• [What is needed]:
Report the count of lines below in which the string "commit" occurs; include nothing else.
= = = =
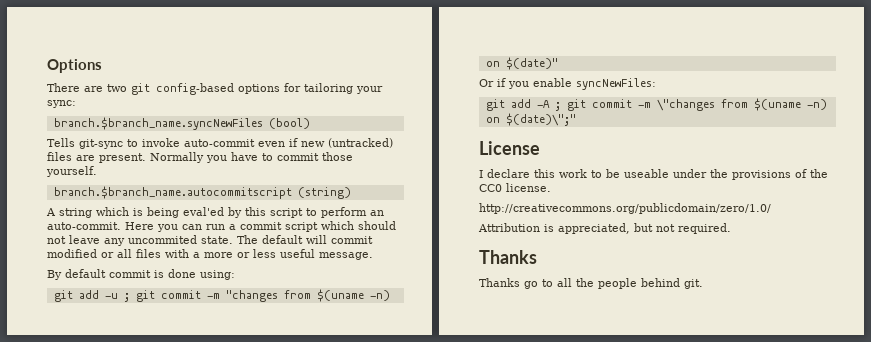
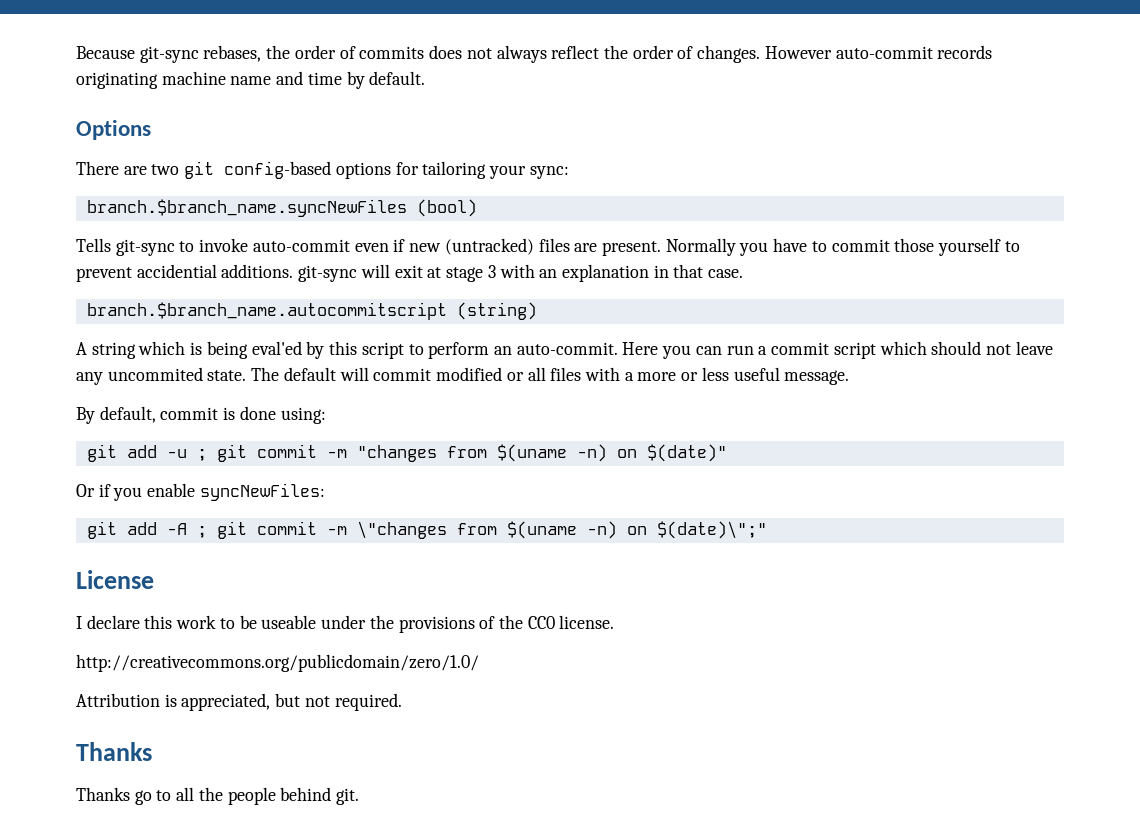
(47, 66) none -> [76,45,993,63] [76,71,426,89] Because git-sync rebases, the order of commits does not always reflect the order of changes. However auto-commit records originating machine name and time by default. //
[46,166,97,177] yourself. -> [938,238,1020,256] [76,264,744,282] yourself to prevent accidential additions. git-sync will exit at stage 3 with an explanation in that case.
[65,269,106,278] default -> [99,406,156,423] default,

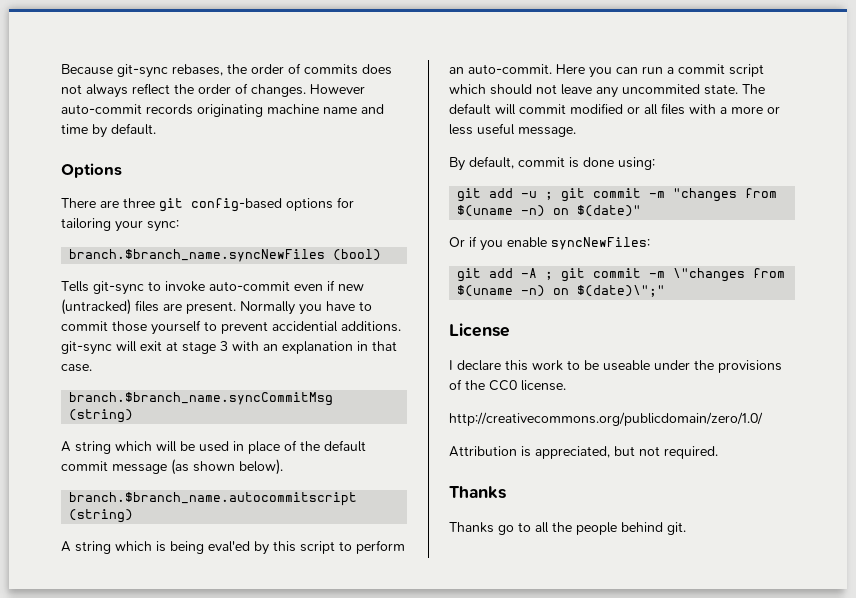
[151,164,180,175] two -> [123,198,155,208] three
(744, 273) none -> [69,392,334,406] [69,409,134,423] [61,440,366,454] [61,459,283,475] // branch.$branch_name.syncCommitMsg (string) // A string which will be used in place of the default commit message (as shown below).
= = = =
• [Answer space]:
2